All that said I certainly never wished to see the whole line discontinued. It was good to have them around and to pick and choose amongst at least some of the lens line-up that was to my liking.

Richard Sintchak said...

>>>> DavidM said...
Good news for whoever makes up the prices at Leica.

I very much doubt VC cameras had any impact on new Leica prices in ANY way.

Anonymous said...

Hi.. I believe the quote about Leica being the "only" company manufacturing film cameras today is incorrect. Fuji still makes the GF670 rangefinder.. I believe.

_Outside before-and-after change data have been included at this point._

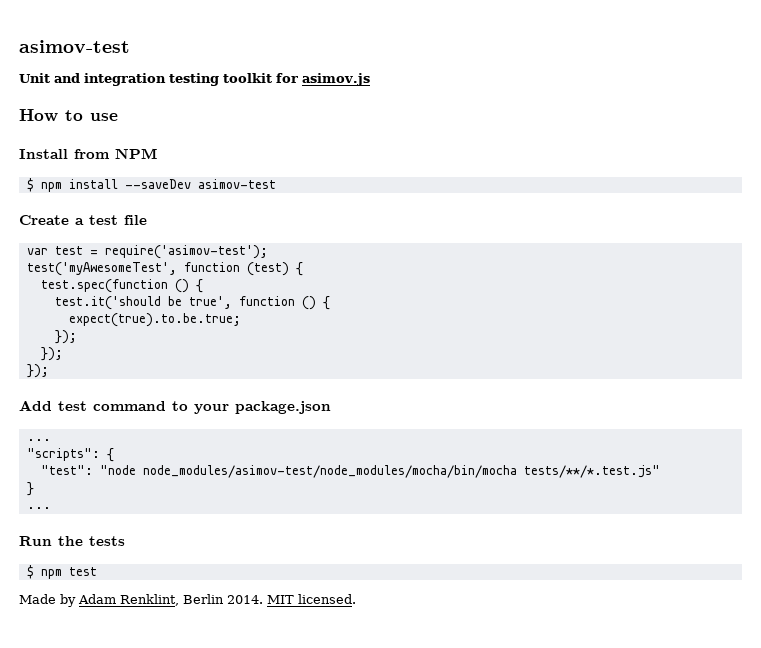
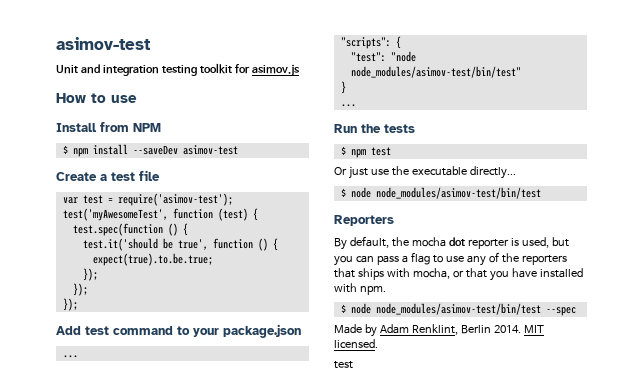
[142,465,660,478] node_modules/asimov-test/node_modules/mocha/bin/mocha tests/**/*.test.js" -> [350,66,521,78] node_modules/asimov-test/bin/test"
(97, 571) none -> [334,166,516,179] [340,187,541,199] [334,215,394,226] [334,236,569,250] [334,252,567,266] [334,268,583,281] [334,283,386,295] [340,303,576,316] // Or just use the executable directly... // $ node node_modules/asimov-test/bin/test // Reporters // By default, the mocha dot reporter is used, but you can pass a flag to use any of the reporters that ships with mocha, or that you have installed with npm. // $ node node_modules/asimov-test/bin/test --spec
(356, 599) none -> [334,361,353,369] // test

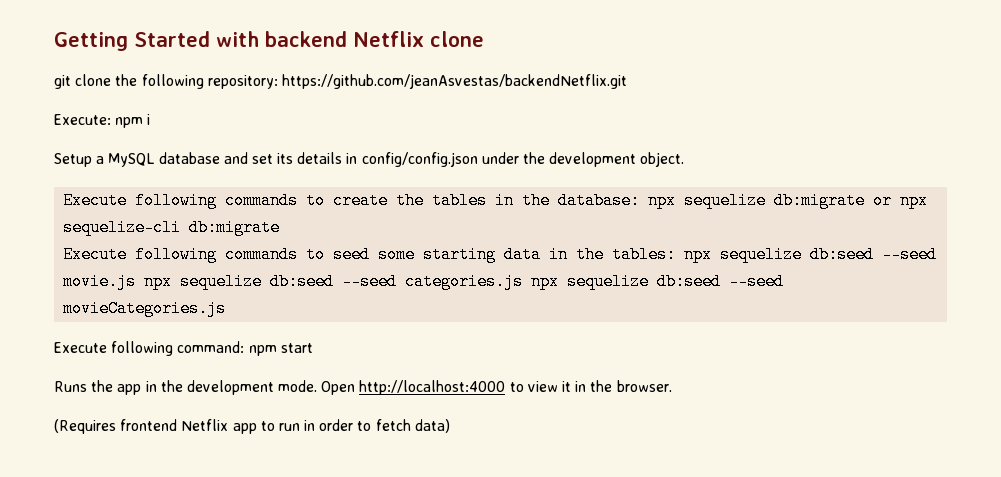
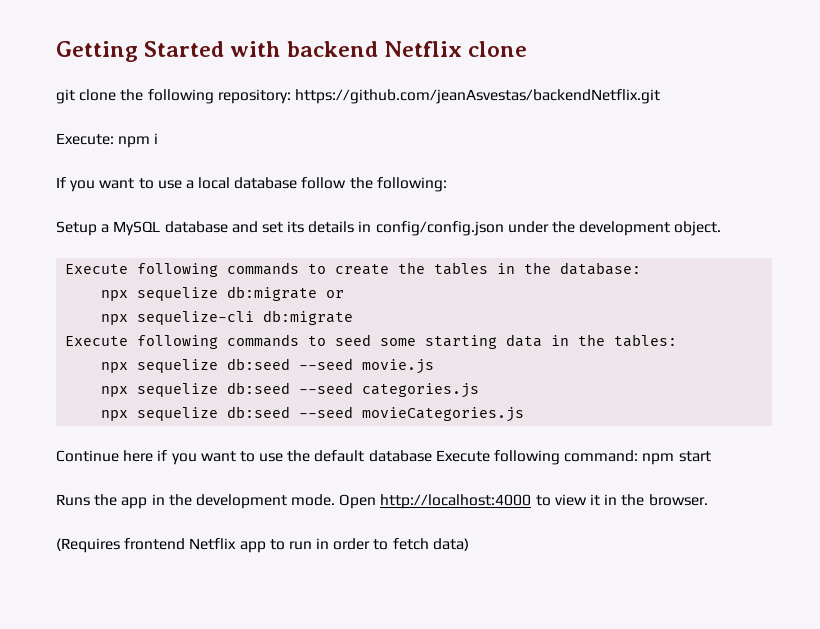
(151, 119) none -> [56,177,447,192] // If you want to use a local database follow the following:
(641, 200) none -> (642, 268) //
(893, 200) none -> (345, 294) //
(677, 254) none -> (678, 340) //
(137, 281) none -> (435, 366) //
(524, 281) none -> (480, 390) //
(227, 308) none -> [56,450,432,465] Continue here if you want to use the default database

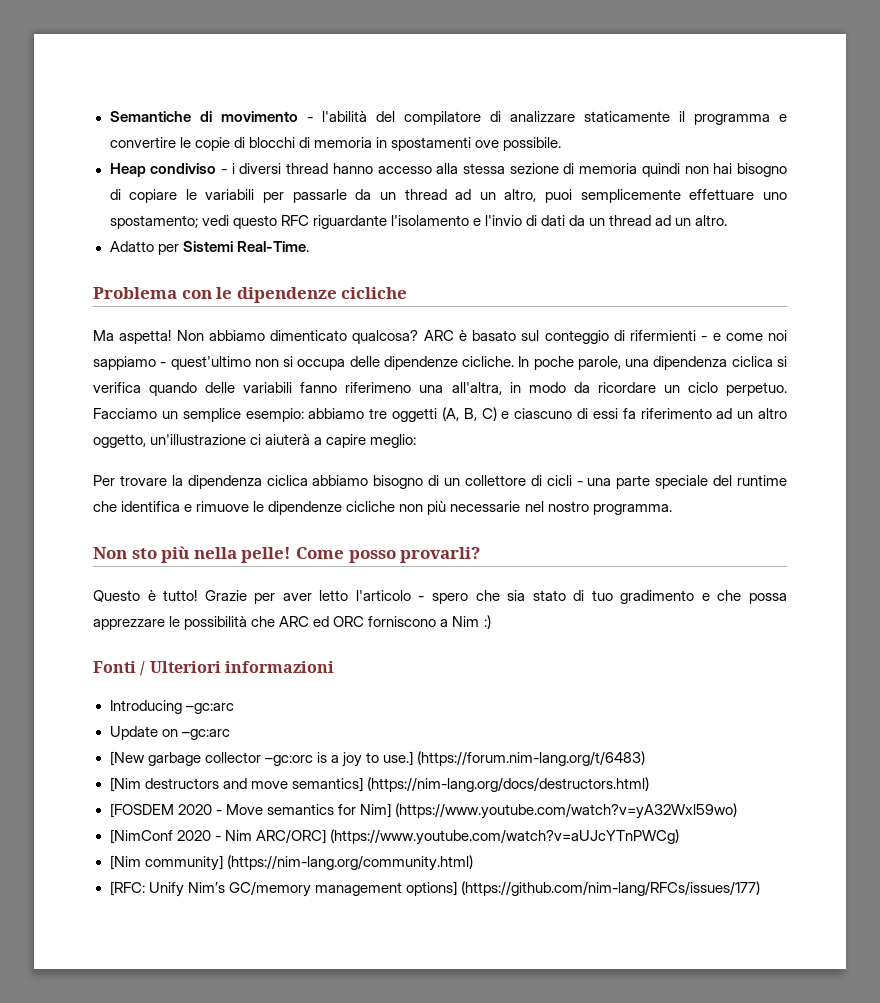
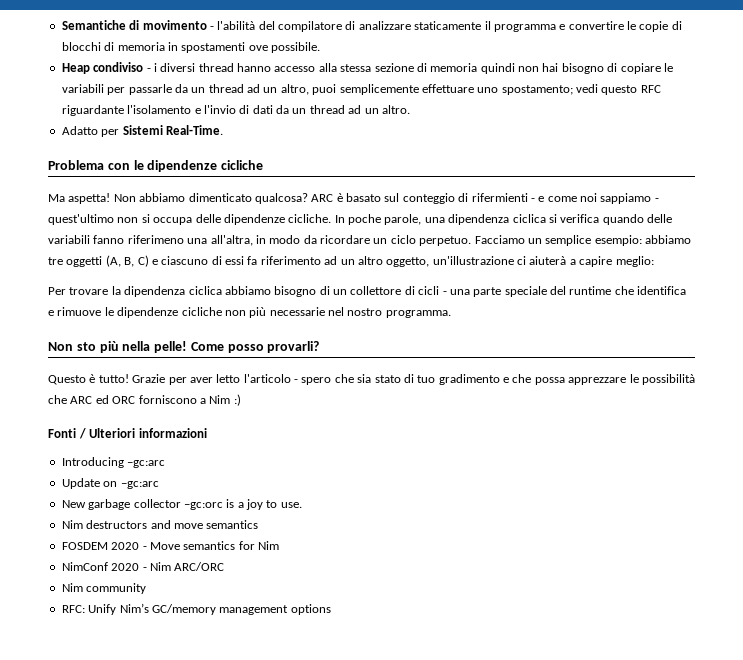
[109,751,145,766] [New -> [61,500,86,508] New
[382,751,645,766] [109,777,649,792] [109,803,174,818] use.] (https://forum.nim-lang.org/t/6483) // [Nim destructors and move semantics] (https://nim-lang.org/docs/destructors.html) // [FOSDEM -> [280,502,302,508] [61,520,259,529] [61,542,108,550] use. // Nim destructors and move semantics // FOSDEM
[359,803,737,819] [109,829,679,845] [109,855,473,871] [109,881,145,896] Nim] (https://www.youtube.com/watch?v=yA32Wxl59wo) // [NimConf 2020 - Nim ARC/ORC] (https://www.youtube.com/watch?v=aUJcYTnPWCg) // [Nim community] (https://nim-lang.org/community.html) // [RFC: -> [258,541,279,550] [61,562,225,571] [61,583,147,594] [61,605,85,613] Nim // NimConf 2020 - Nim ARC/ORC // Nim community // RFC:
[405,881,760,896] options] (https://github.com/nim-lang/RFCs/issues/177) -> [290,604,331,615] options

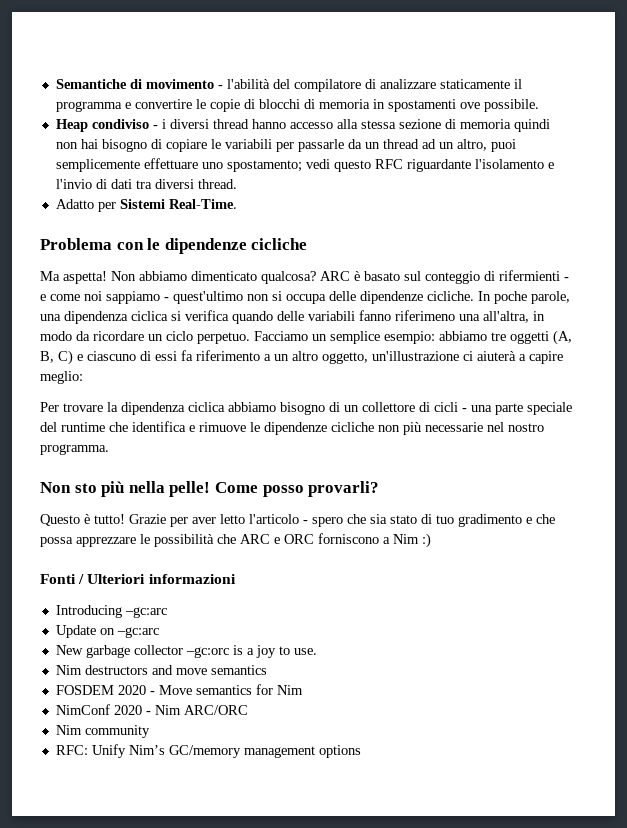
[276,105,410,114] da un thread ad un altro. -> [135,179,237,189] tra diversi thread.
[324,256,338,265] ad -> [264,354,271,361] a
[95,395,109,404] ed -> [274,537,280,544] e

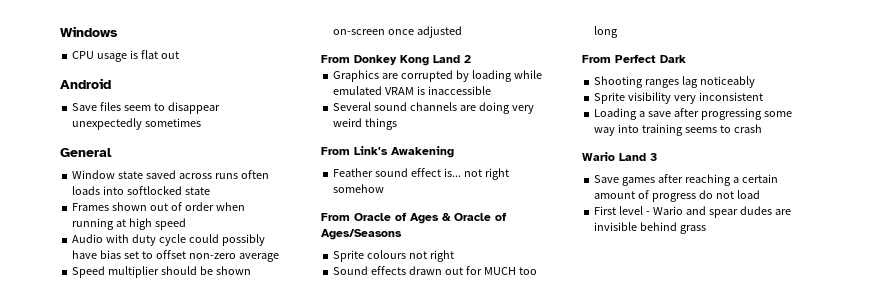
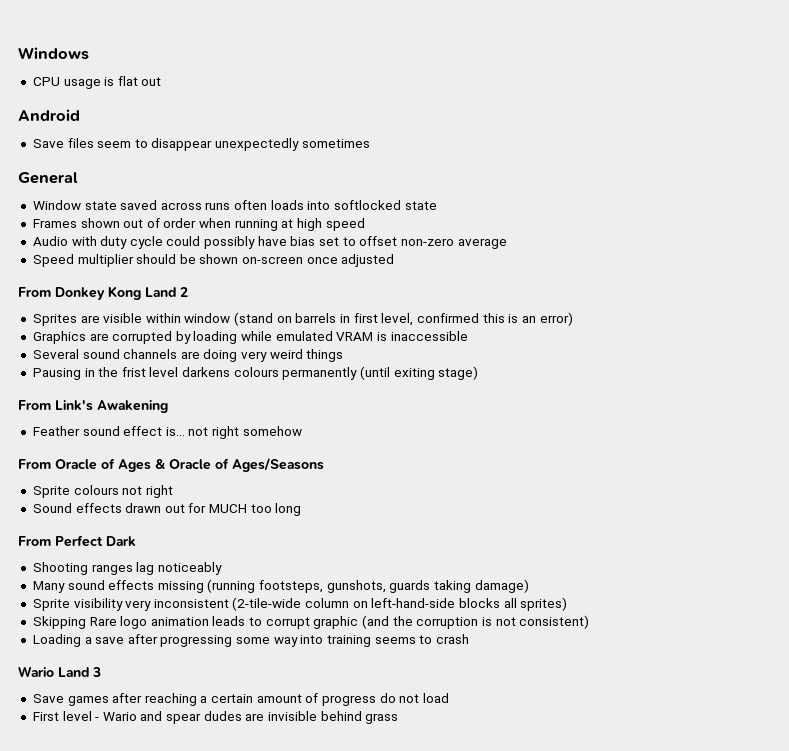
(471, 59) none -> [32,312,573,326] // Sprites are visible within window (stand on barrels in first level, confirmed this is an error)
(398, 124) none -> [32,366,479,380] // Pausing in the frist level darkens colours permanently (until exiting stage)
[594,92,764,104] Sprite visibility very inconsistent -> [32,579,529,593] [32,597,568,611] [32,615,590,629] Many sound effects missing (running footsteps, gunshots, guards taking damage) // Sprite visibility very inconsistent (2-tile-wide column on left-hand-side blocks all sprites) // Skipping Rare logo animation leads to corrupt graphic (and the corruption is not consistent)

And dont forget the Bessa III 667 was just the Fuji GF670 anyway.... Voightlander just re-branded it... Fuji made it.

Herman Sheephouse said...

Hi - you're correct, though Voigtlander are effectively no more aren't they, and I think the majority of the potential market for the GF670 was probably taken up by people buying all the old Fuji GW 6x7's and Pentaxs' . . et al . . that were hanging around unloved!
Thanks for pointing it out though.

Martin said...

According to their website they are still making three Bessa models and a fair number of lenses in M-mount and Cannon/Nikon mounts - including their super-wides and ultra-fast ones. The did discontinue about 40 other lenses, but they're still very much in business.

http://www.cosina.co.jp/seihin/voigt/english/index.html

Bruce Robbins said...

Hi Martin. I wonder if Stephen Gandy's comment in the third last paragraph explains the situation? They might still be producing to fulfil outstanding orders.